CHEYENNE, Wyo. — In 2022, the Wyoming Department of Family Services and local certified adoption agencies helped 108 children get adopted into permanent families.
To recognize the agencies’ efforts and raise awareness about adoption, the Laramie County Commissioners approved a resolution this afternoon declaring November as National Adoption Month. The event is also celebrated nationally by the Children’s Bureau within the U.S Department of Health and Human Services.
Per the resolution, the department encourages people to “focus on how small steps open doors for youth along their journey towards permanency. Asking youth what’s important to them, telling them you have their back, and keeping an open mind are some small, yet impactful actions that can build trust and lead to meaningful conversations that uncover possibilities for permanency.”
Wyoming’s Department of Family Services helped facilitate 74 guardianships for children and families in 2022. The Confidential Intermediary Program also helped facilitate reunifications of family members touched by adoption, with approximately six confidential intermediary petitions filed in Wyoming courts statewide, the resolution states.
Kristin Burkart, CEO of Wyoming Children’s Society, said she is grateful for the commissioners’ support.

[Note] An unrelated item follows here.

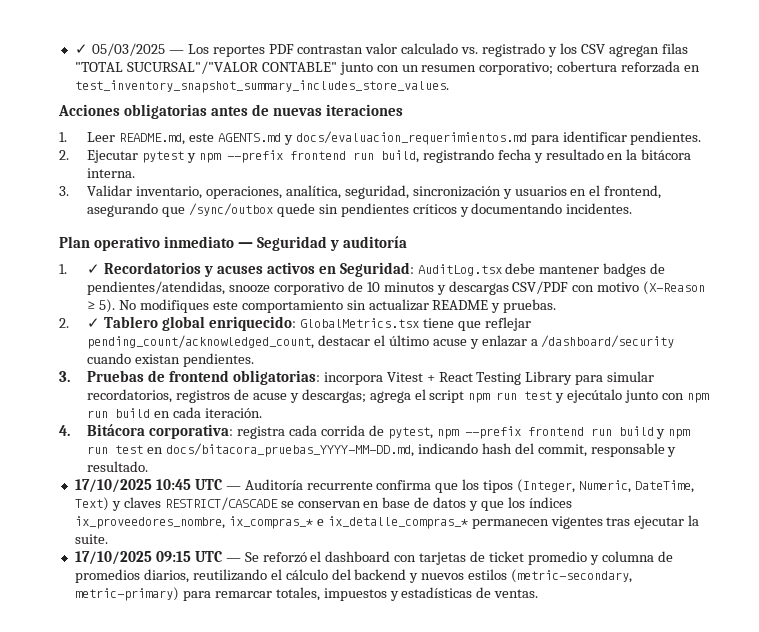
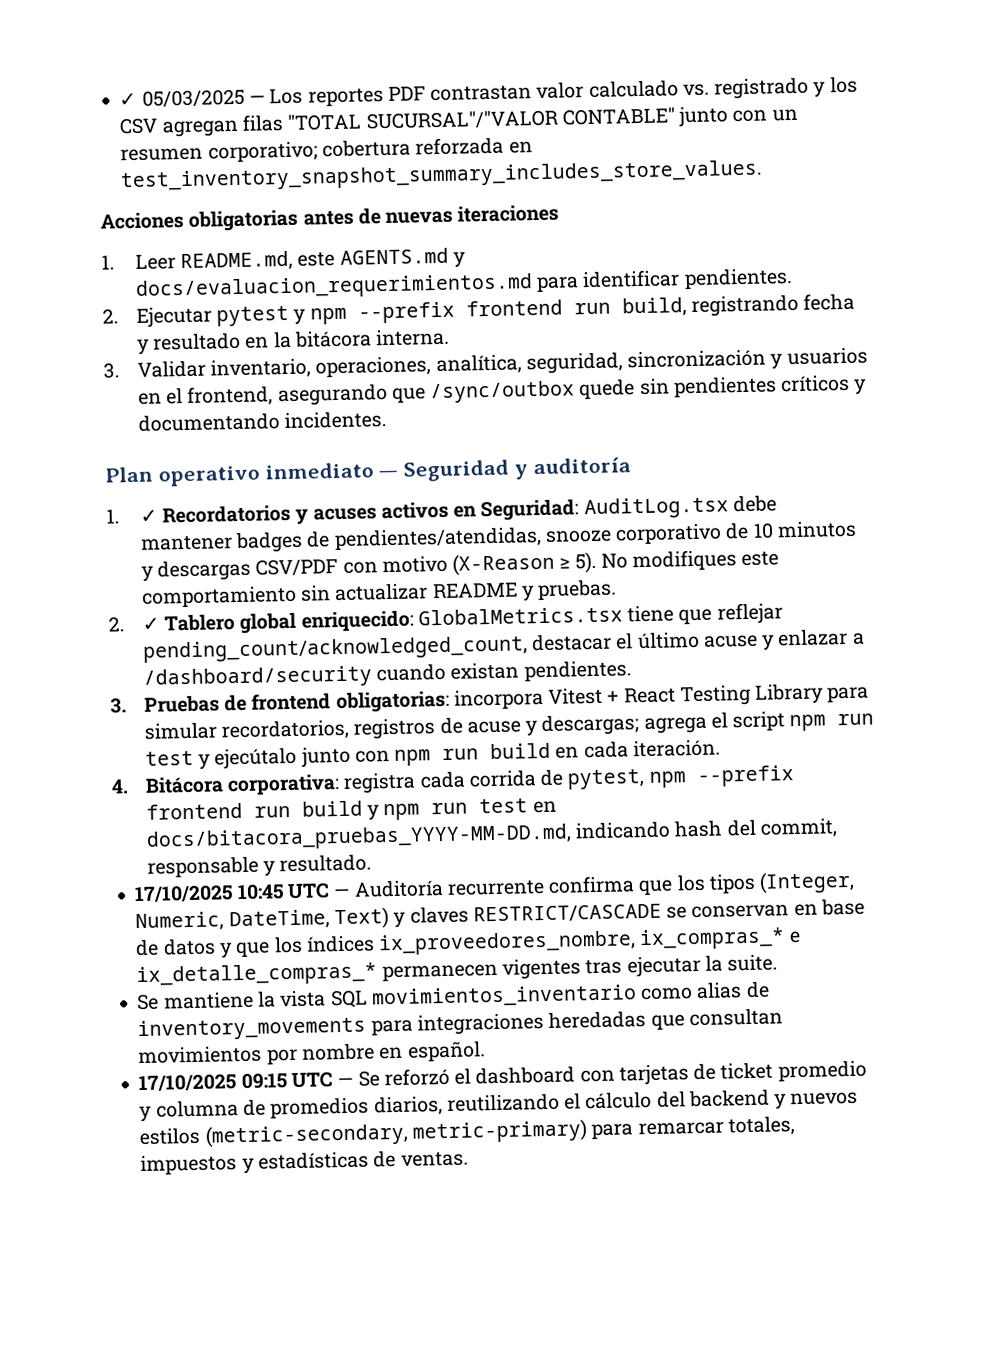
+ Se mantiene la vista SQL movimientos_inventario como alias de inventory_movements para integraciones heredadas que consultan movimientos por nombre en español.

“Your support creates hope, awareness, understanding and advocacy for adoptive parents, potential adoptive parents, birth families, children waiting for their forever homes and dedicated professionals in the file of adoption,” she said during the meeting.
The topic of adoption hits home for many, including Commissioners Linda Heath and Gunnar Malm.
Heath adopted two children and her stepson, and said both experiences are “very near and dear” to her family.
“I’ve always looked at [adoption] as a crazy quilt,” she said during the meeting. “You never quite know what you’re going to get. It’s multiple colors and multiple shapes, but it’s a family that’s pieced together by love and choice.”
Six weeks ago, Malm and his wife drove to Casper to adopt their young son, Judah.
“It’s really a remarkable, amazing thing that I can’t fully describe,” he said during the meeting.
Malm expressed his appreciation for his family, friends and fellow community members helping him obtain baby supplies afterwards.
“By the time we got home the next day, our house looked like a Target had thrown up all over,” he said. “The outpouring of support from our family our community as a whole that rallied around us and brought us everything we need … has been an overwhelming and an amazing thing.”